Flibustierowie
- Author: Władysław Umiński
- Language: Polish
- Genre: adventure fiction
- Publication date: 1898
- Publication place: Poland

= Flibustierowie =

Adventure novel by Władysław Umiński

Tajemnicza bandera i flibustierowie (The Mysterious Banner and the Buccaneers) – later editions titled Flibustierowie (Buccaneers) or less commonly Tajemnicza Bandera (The Mysterious Banner), sometimes with the subtitle Powieść na tle dziejów Indii Zachodnich (A Novel Set Against the History of the West Indies) – is an exotic adventure novel for young readers by Władysław Umiński from 1898 (serialized; book edition from 1901). The book has seen around 10 editions, most of them during the Polish People's Republic era; the communist government found the book's theme – criticism of capitalism and the United States – appealing. The novel tells the story of Poles participating in the Spanish–American War.

== History of editions ==
The novel was serialized in the illustrated magazine Przyjaciel Dzieci (issues 22–53) in 1898 and then published as a book in 1901 by Michał Arct's publishing house. Subsequent editions appeared in 1922, 1933, 1951, 1953, 1954, 1956, 1959, 1967, and 1970. Generally, the title was shortened to Flibustierowie (Buccaneers), except for the first edition and the 1933 one, titled Tajemnicza Bandera (The Mysterious Banner). The novel was also translated into Serbo-Croatian (as Kubański ustanici in 1964) and Slovak (as Flibustieri in 1956). In 1969, it was adapted into a radio play titled O wolność Kuby (For Cuba's Freedom) by R. Pisarski.

== Plot ==
The plot of the book is partially based on the real-life experiences of Polish immigrants. It tells the adventures of two Poles, Józef and Wacław Kos, sons of a Polish emigrant from a village in Kuyavia, who, after a maritime disaster, join the Cuban guerrillas during the 1895–1898 uprising (which preceded the Spanish–American War), where they encounter two other Poles. In the novel, Umiński also critically portrays "an American buccaneer unit, i.e., American partisans formed in the United States, supposedly to help the insurgents, but in reality [intending] to destroy competing plantations in Cuba". According to a post-war reviewer, the book tells the story of "the shameful exploitation of honest immigrants and Cubans by American businessmen who finance a military ship to fight the Spaniards in order to stir disorder and chaos in Cuba before the Spanish–American War".

== Reception and analysis ==
Like many of Umiński's other works, this book is also considered to be inspired by the writings of Jules Verne, specifically his novel Texar's Revenge, or, North Against South. However, Stanisław Arct classified it as original Polish literature.

During the interwar period, the novel was reviewed by the Book Evaluation Committee for School Youth Reading. The reviewer wrote that the "idea of the book is the slogan of the fight for freedom, in which a few Poles participate selflessly. This slogan, realized by the novel's heroes, may have a certain moral influence on young readers, although it concerns relations that are too distant and foreign to Polish readers". The book, assessed as "written in a fairly correct language" and "interesting, but without outstanding literary value", was classified in 1929 as "suitable" for children aged from 11 to 15 years old.
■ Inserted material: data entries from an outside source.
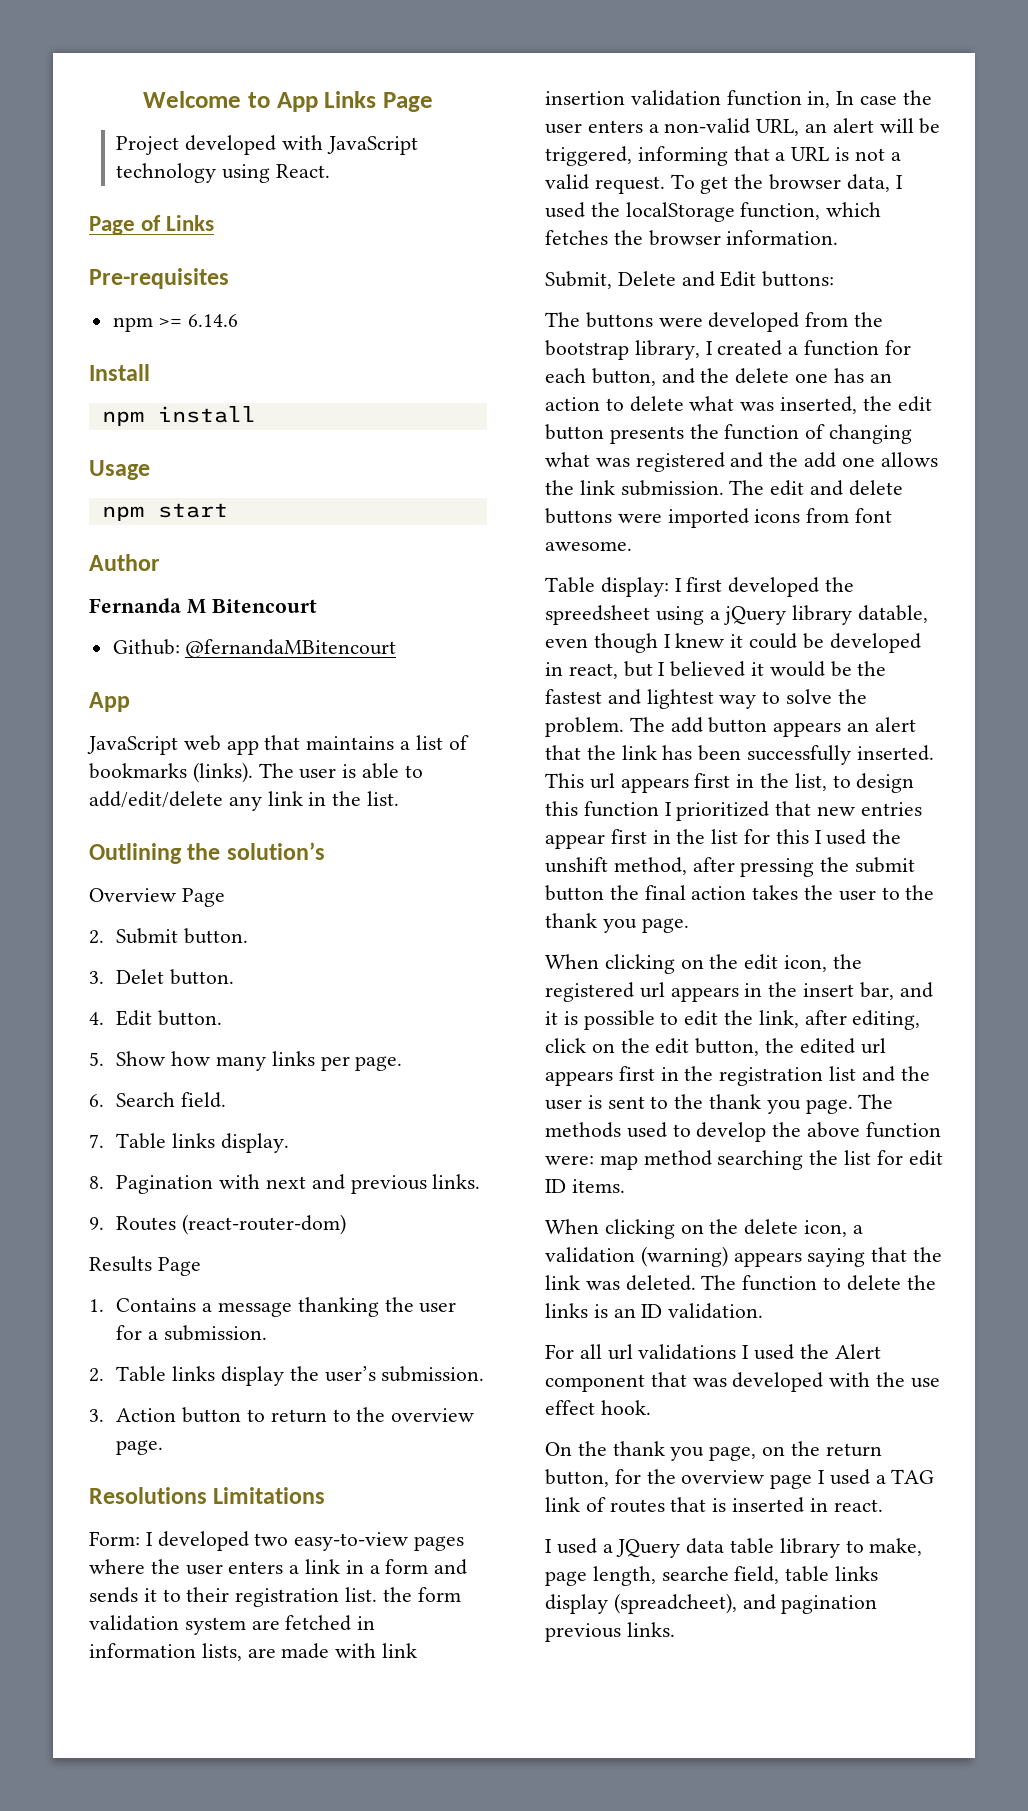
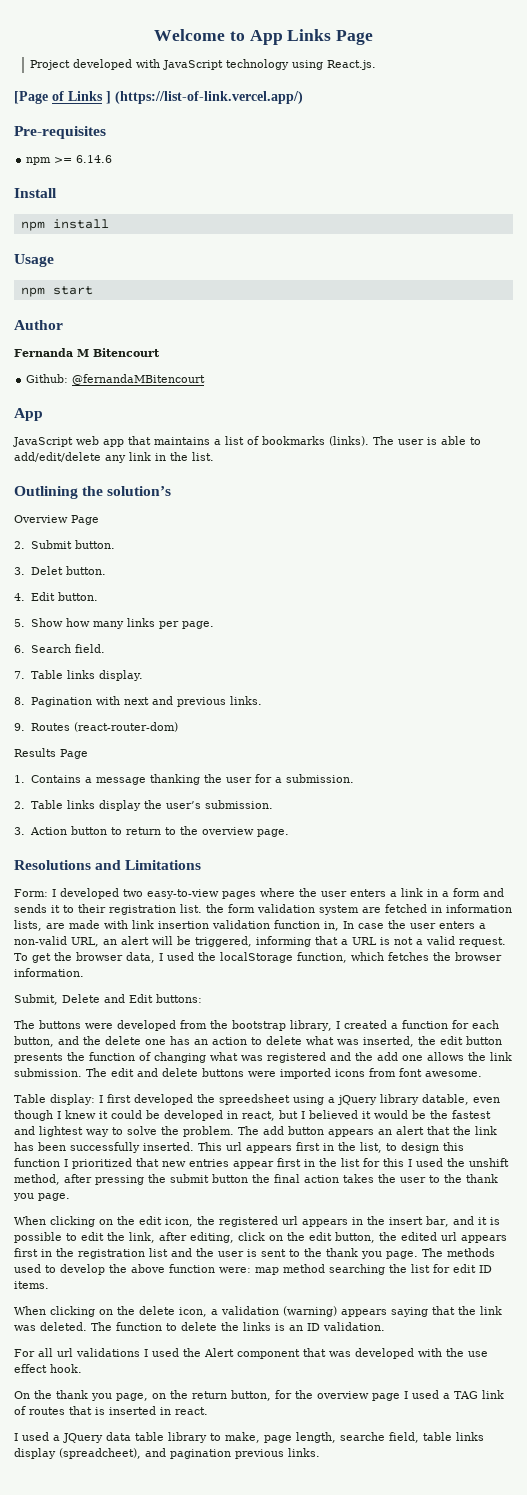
[275,164,330,178] [89,216,135,235] React. // Page -> [327,60,377,70] [14,91,48,104] React.js. // [Page
(215, 223) none -> [106,91,303,104] ] (https://list-of-link.vercel.app/)
(207, 1495) none -> [95,860,122,870] and

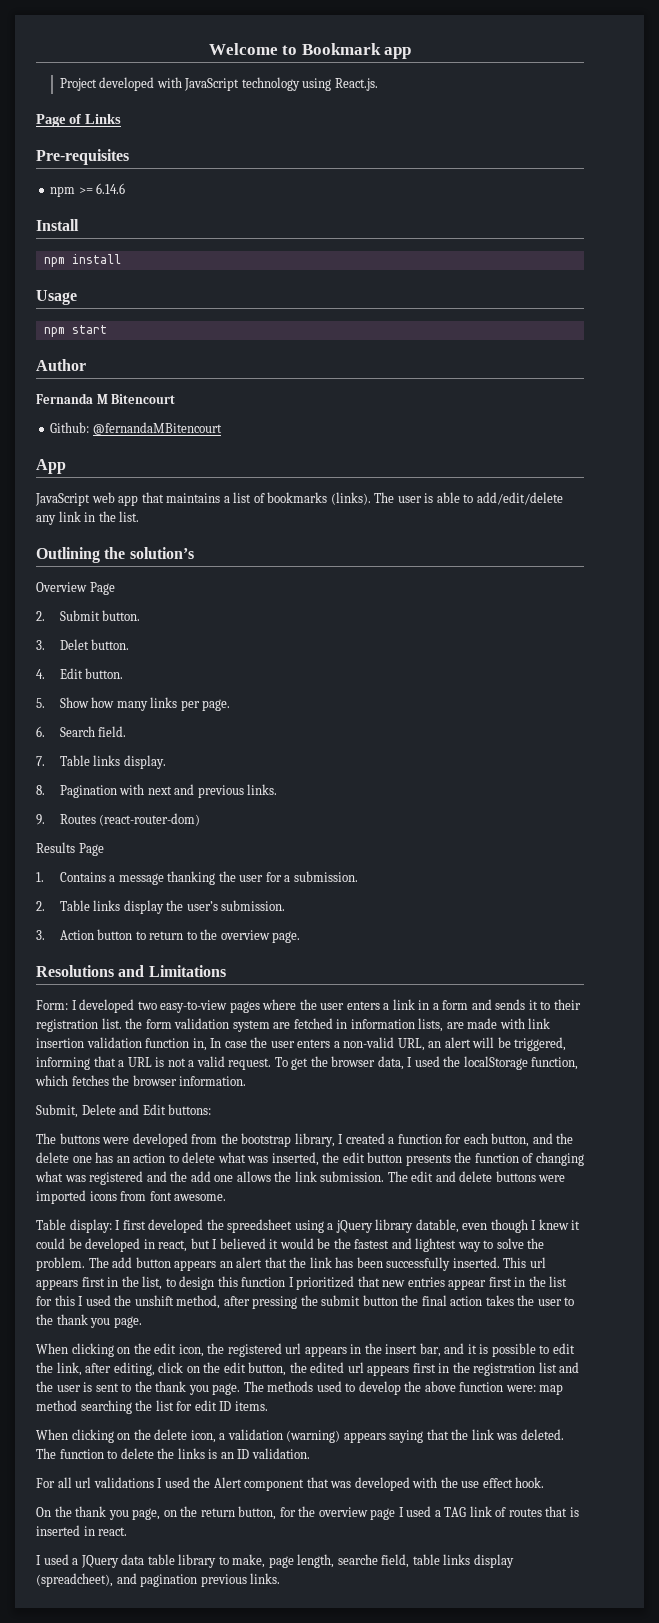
[249,29,373,45] App Links Page -> [301,43,412,59] Bookmark app
[14,91,48,104] [Page -> [36,114,66,127] Page
[106,91,303,104] ] (https://list-of-link.vercel.app/) -> (121, 119) none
In 1946, M. Andrea, in Polish American Studies, described the book as "a very interesting adventure novel for youth".

In 1964, Krystyna Kuliczkowska commented on the novel as containing "sharp accents of social criticism", writing that the author exposes American machinations in this way: "Capitalists sacrifice hundreds of thousands to earn millions. They expect that when the Spaniards are expelled from Cuba, trade will flourish there, new outlets for lying capital will open; or they are sugar planters betting on a rise in their goods; they wish the uprising to last as long as possible, so Cuba will stop producing sugar, thus driving up the price of this commodity, and they have stockpiled large reserves. Or they could be tobacco planters who are bothered by the competition from Havana cigars’" In 1973, she also wrote that the work contains a message not only of survival, in the context of the "Pole abroad" motif but also the motif of "Polish traditions of freedom" and the idea of national liberation struggle, with colonialism criticism being "a transparent allusion to the situation of Poles".

Pedagogue Łukasz Kurdybacha, in his Historia wychowania (History of Education) from 1968, spoke positively about the book, writing that it is one of the "novels of enduring value, showing vital national liberation ideas and the plight of wandering emigrants".

In 1972, a reviewer from the Polish Librarians Association described the book as "very readable" and "a valuable read for readers aged 12 and up", also noting that at the time of its publication, the novel was read as an allusion to Poland's situation during the partitions and the struggle against the occupiers. The reviewer highlighted the "noble selflessness" of the Polish heroes, which the author "contrasts with the treacherous activities of American buccaneers who, under the guise of aiding the insurgents, expel the Spaniards to secure their own interests and take control of Cuba".

In 1988, the book was described as "written with social commitment" and "showing the plight of Poles abroad".